Before-and-after change records
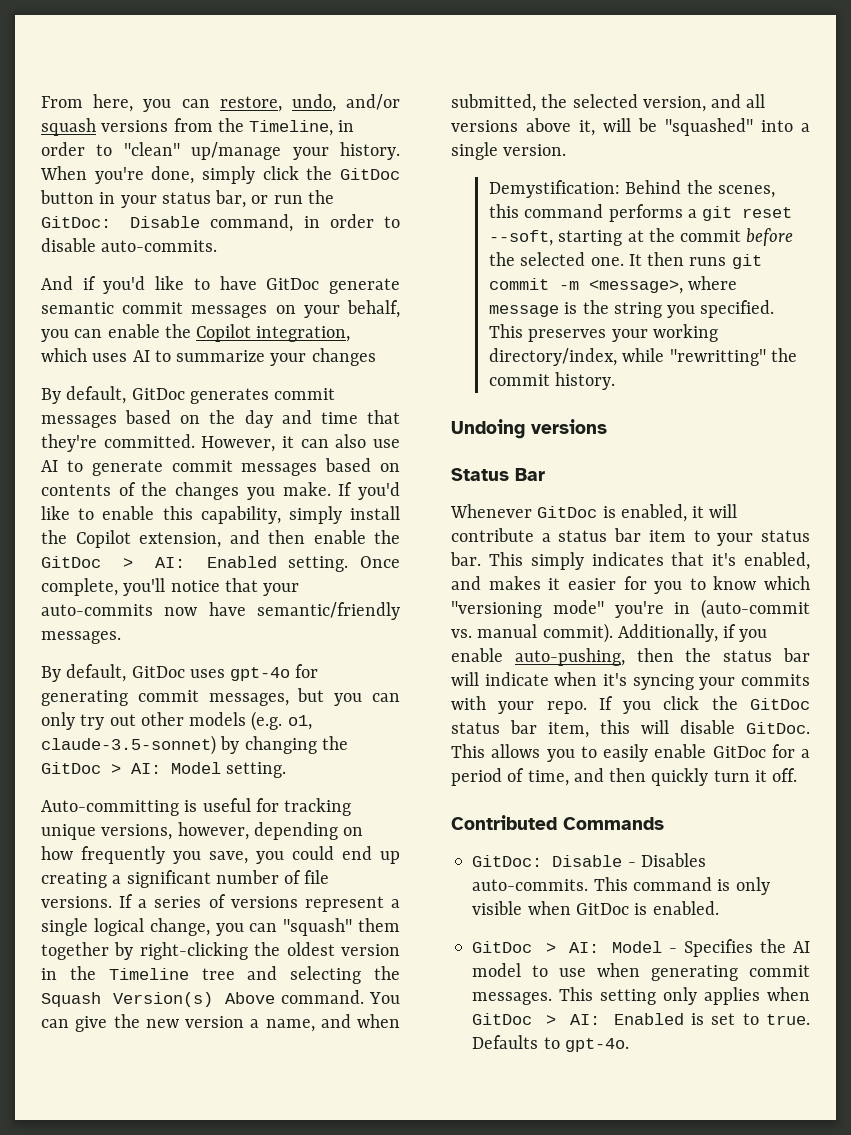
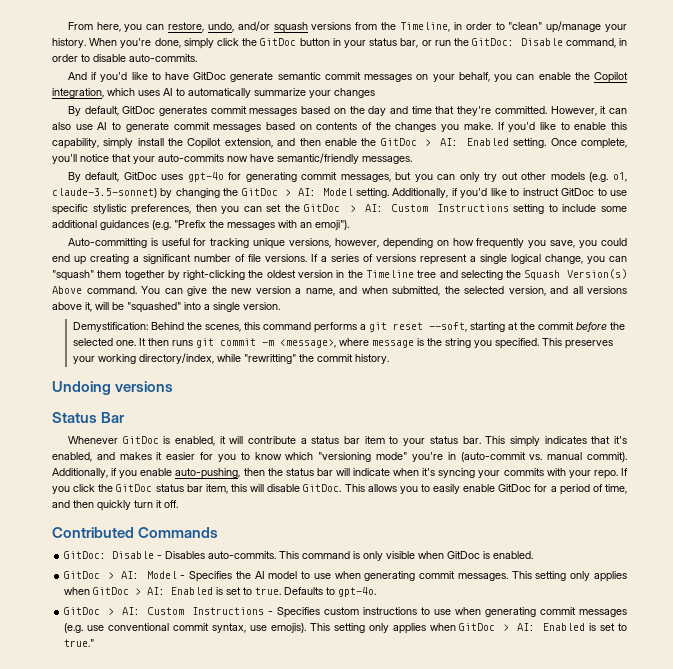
- And if you'd like to have GitDoc generate semantic commit messages on your behalf, you can enable the Copilot integration, which uses AI to summarize your changes
+ And if you'd like to have GitDoc generate semantic commit messages on your behalf, you can enable the Copilot integration, which uses AI to automatically summarize your changes
+ Additionally, if you'd like to instruct GitDoc to use specific stylistic preferences, then you can set the GitDoc > AI: Custom Instructions setting to include some additional guidances (e.g. "Prefix the messages with an emoji").
+ GitDoc > AI: Custom Instructions - Specifies custom instructions to use when generating commit messages (e.g. use conventional commit syntax, use emojis). This setting only applies when GitDoc > AI: Enabled is set to true."

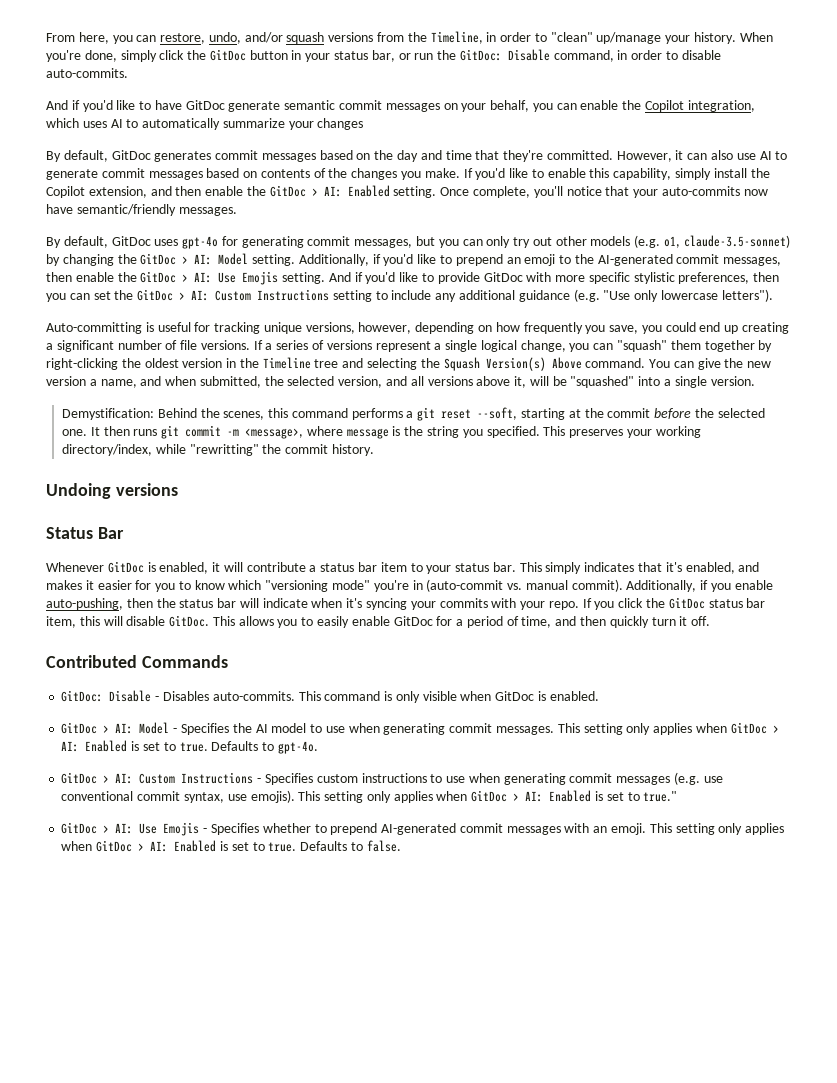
- Additionally, if you'd like to instruct GitDoc to use specific stylistic preferences, then you can set the GitDoc > AI: Custom Instructions setting to include some additional guidances (e.g. "Prefix the messages with an emoji").
+ Additionally, if you'd like to prepend an emoji to the AI-generated commit messages, then enable the GitDoc > AI: Use Emojis setting. And if you'd like to provide GitDoc with more specific stylistic preferences, then you can set the GitDoc > AI: Custom Instructions setting to include any additional guidance (e.g. "Use only lowercase letters").
+ GitDoc > AI: Use Emojis - Specifies whether to prepend AI-generated commit messages with an emoji. This setting only applies when GitDoc > AI: Enabled is set to true. Defaults to false.

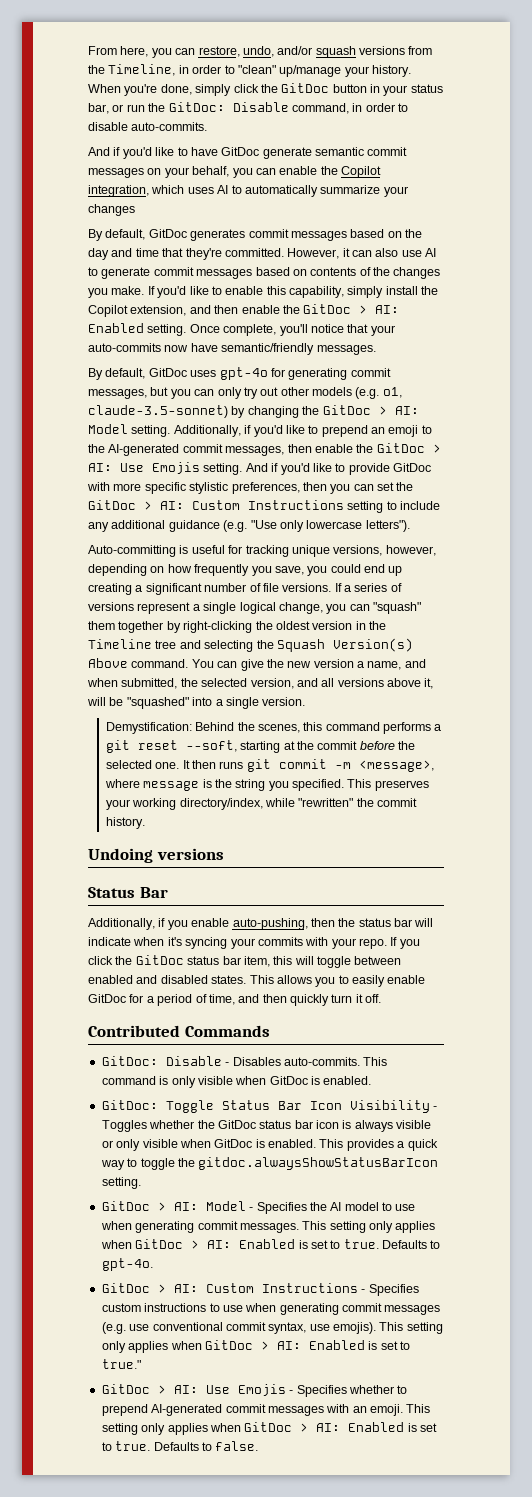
- This preserves your working directory/index, while "rewritting" the commit history.
+ This preserves your working directory/index, while "rewritten" the commit history.
- Whenever GitDoc is enabled, it will contribute a status bar item to your status bar. This simply indicates that it's enabled, and makes it easier for you to know which "versioning mode" you're in (auto-commit vs. manual commit).
- If you click the GitDoc status bar item, this will disable GitDoc.
+ If you click the GitDoc status bar item, this will toggle between enabled and disabled states.
+ GitDoc: Toggle Status Bar Icon Visibility - Toggles whether the GitDoc status bar icon is always visible or only visible when GitDoc is enabled. This provides a quick way to toggle the gitdoc.alwaysShowStatusBarIcon setting.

* EXERCISE OBJECTIVE:
From the line with "Instructions - Specifies" up to and including the line with "like to prepend" above, retype every line exactly and nothing more; leave out the pictures.

* RESULT BELOW:
+ GitDoc > AI: Custom Instructions - Specifies custom instructions to use when generating commit messages (e.g. use conventional commit syntax, use emojis). This setting only applies when GitDoc > AI: Enabled is set to true."

- Additionally, if you'd like to instruct GitDoc to use specific stylistic preferences, then you can set the GitDoc > AI: Custom Instructions setting to include some additional guidances (e.g. "Prefix the messages with an emoji").
+ Additionally, if you'd like to prepend an emoji to the AI-generated commit messages, then enable the GitDoc > AI: Use Emojis setting. And if you'd like to provide GitDoc with more specific stylistic preferences, then you can set the GitDoc > AI: Custom Instructions setting to include any additional guidance (e.g. "Use only lowercase letters").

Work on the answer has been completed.